If \([\![e_1 ]\!](\sigma )(\mathcal {X})=[\![e_2 ]\!](\sigma )(\mathcal {X})=0\) for all \(\sigma \), then \(e_1 \oplus e_2 \simeq e_2 \oplus e_1\), for any commutative operator \(\oplus \).

Proof

$$\begin{aligned}{}[\![e_1 \oplus e_2 ]\!](\sigma )(S)&= [\![e_1 ]\!]\overline{\times } [\![e_2 ]\!]>\!=\!>\lambda (x,y). \delta (x \oplus y) \\&= \int _{z \in \overline{\mathbb {R}\times \mathbb {R}}} \overline{\lambda (x,y).\delta (x \oplus y)}(z)(S) ([\![e_1 ]\!]\overline{\times } [\![e_2 ]\!])(\sigma )(dz) \\&= \int _{(x,y) \in \mathbb {R}\times \mathbb {R}} \delta (x \oplus y)(S) ([\![e_1 ]\!]\times [\![e_2 ]\!])(\sigma )(d(x,y)) \\&= \int _{(y,x) \in \mathbb {R}\times \mathbb {R}} \delta (y \oplus x)(S) ([\![e_2 ]\!]\times [\![e_1 ]\!])(\sigma )(d(y,x)) \\&= [\![e_2 \oplus e_1 ]\!](\sigma )(S) \end{aligned}$$

Here, we crucially rely on the absence of exceptions (for the third equality) and Fubini’s Theorem (for the fourth equality).

Lemma 11

\(e_1 \oplus (e_2 \oplus e_3)\simeq (e_1 \oplus e_2) \oplus e_3\), for any associative operator \(\oplus \).

Proof

The important steps of the proof are the following.

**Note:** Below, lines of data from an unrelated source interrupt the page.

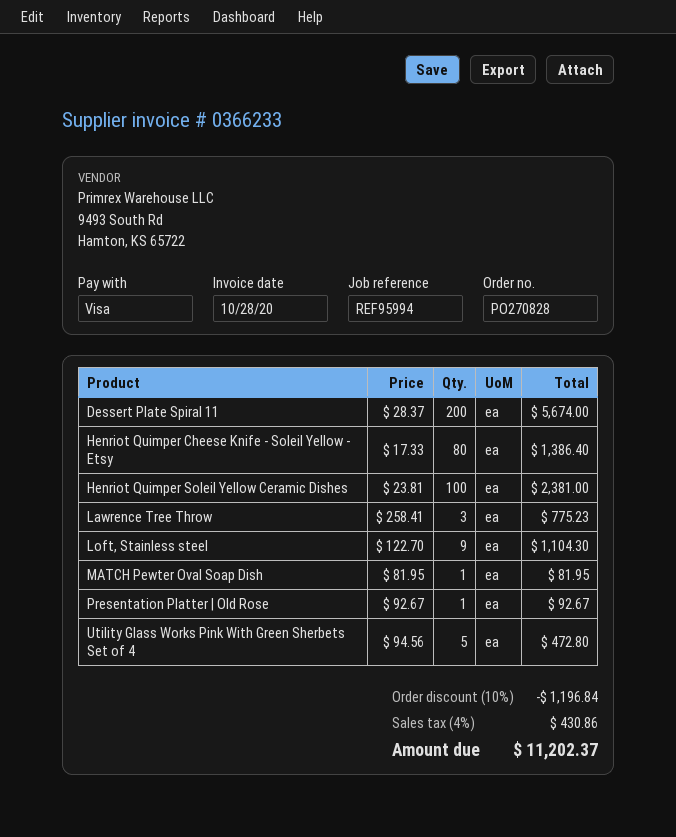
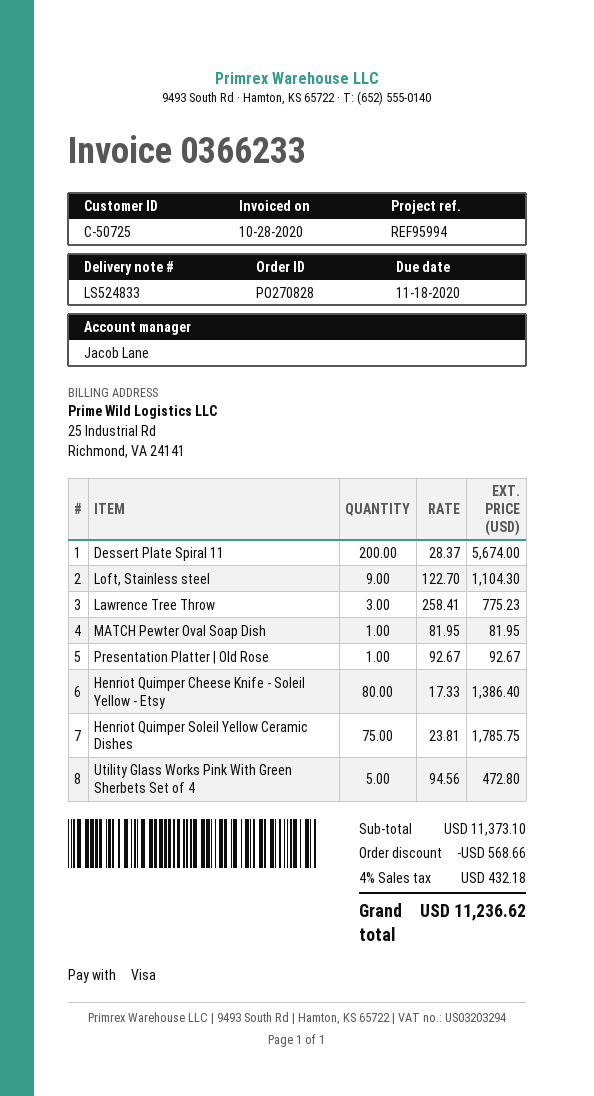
Henriot Quimper Soleil Yellow Ceramic Dishes: 100 x 23.81 = 2381.00 -> 75 x 23.81 = 1785.75
discount: 1196.84 -> 568.66
tax: 4% = 430.86 -> 4% = 432.18
total: 11202.37 -> 11236.62

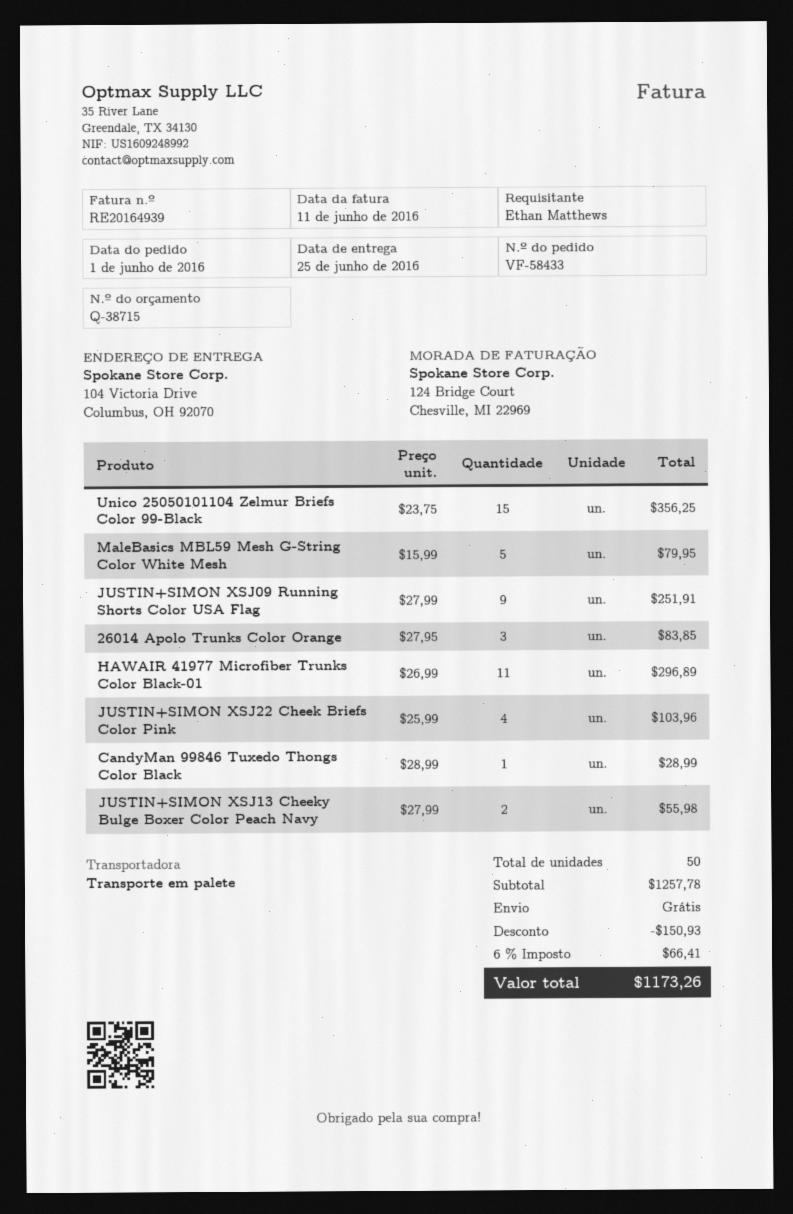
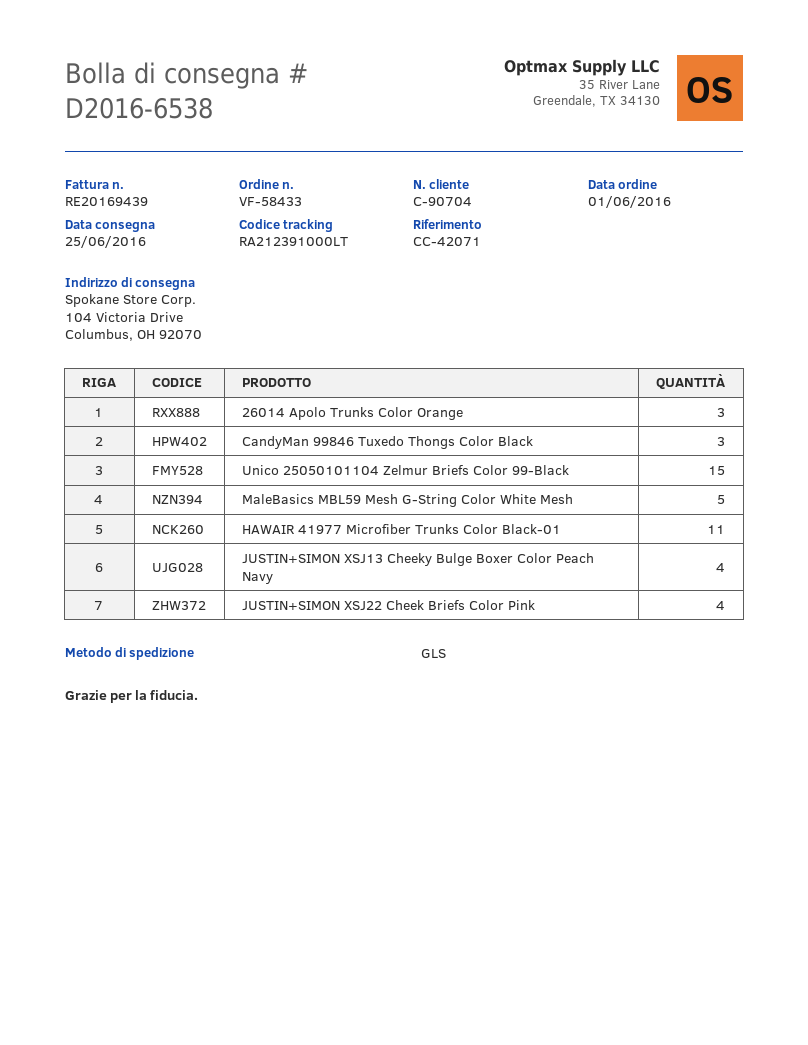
invoice number: RE20164939 -> RE20169439
shipping method: pallet freight -> GLS
JUSTIN+SIMON XSJ09 Running Shorts Color USA Flag: 9 -> none
CandyMan 99846 Tuxedo Thongs Color Black: 1 -> 3
JUSTIN+SIMON XSJ13 Cheeky Bulge Boxer Color Peach Navy: 2 -> 4

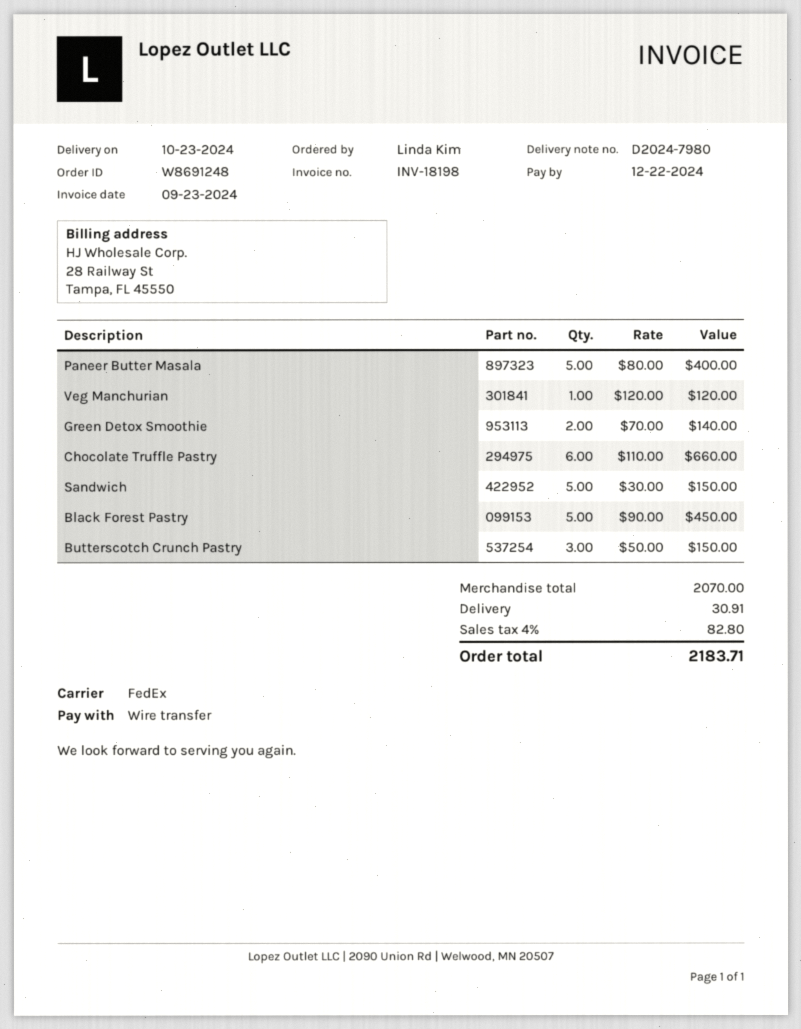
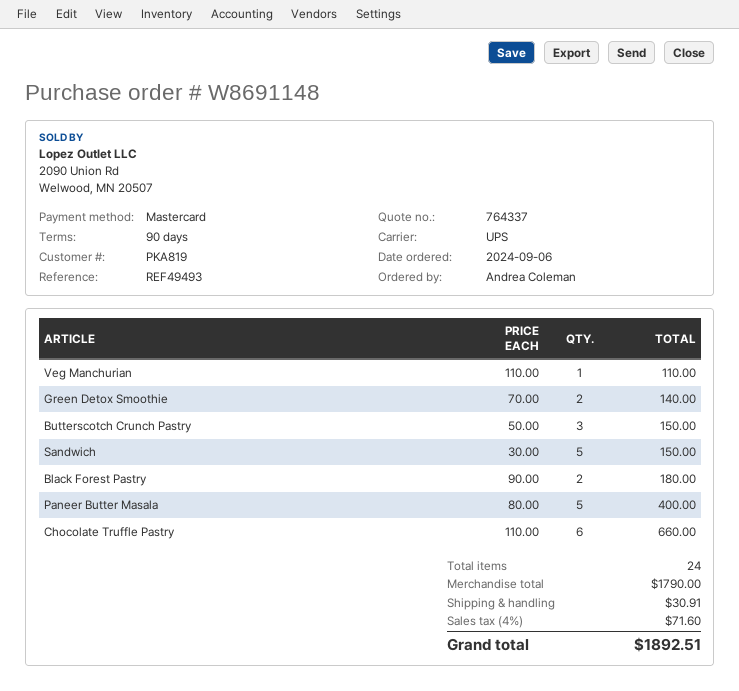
order number: W8691248 -> W8691148
ordered by: Linda Kim -> Andrea Coleman
payment method: bank transfer -> Mastercard
shipping method: FedEx -> UPS
Veg Manchurian: 1 x 120.00 = 120.00 -> 1 x 110.00 = 110.00
Black Forest Pastry: 5 x 90.00 = 450.00 -> 2 x 90.00 = 180.00
subtotal: 2070.00 -> 1790.00
tax: 4% = 82.80 -> 4% = 71.60
total: 2183.71 -> 1892.51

$$\begin{aligned}{}[\![e_1 \oplus (e_2 \oplus e_3) ]\!]&= [\![e_1 ]\!]\overline{\times } [\![e_2 \oplus e_3 ]\!]>\!=\!>\lambda (x,s). \delta (x \oplus s) \\&= [\![e_1 ]\!]\overline{\times } \Big ([\![e_2 ]\!]\overline{\times } [\![e_3 ]\!]>\!=\!>\lambda (y,z). \delta (y \oplus z) \Big )>\!=\!>\lambda (x,s). \delta (x \oplus s) \\&= [\![e_1 ]\!]\overline{\times } \Big ([\![e_2 ]\!]\overline{\times } [\![e_3 ]\!]\Big )>\!=\!>\lambda (x,(y,z)). \delta (x \oplus y \oplus z) \\&= \Big ( [\![e_1 ]\!]\overline{\times } [\![e_2 ]\!]\Big ) \overline{\times } [\![e_3 ]\!]>\!=\!>\lambda ((x,y),z). \delta (x \oplus y \oplus z) \\&= [\![(e_1 \oplus e_2) \oplus e_3 ]\!]\end{aligned}$$

Here, we make crucial use of associativity for the lifted product of measures in Lemma 6.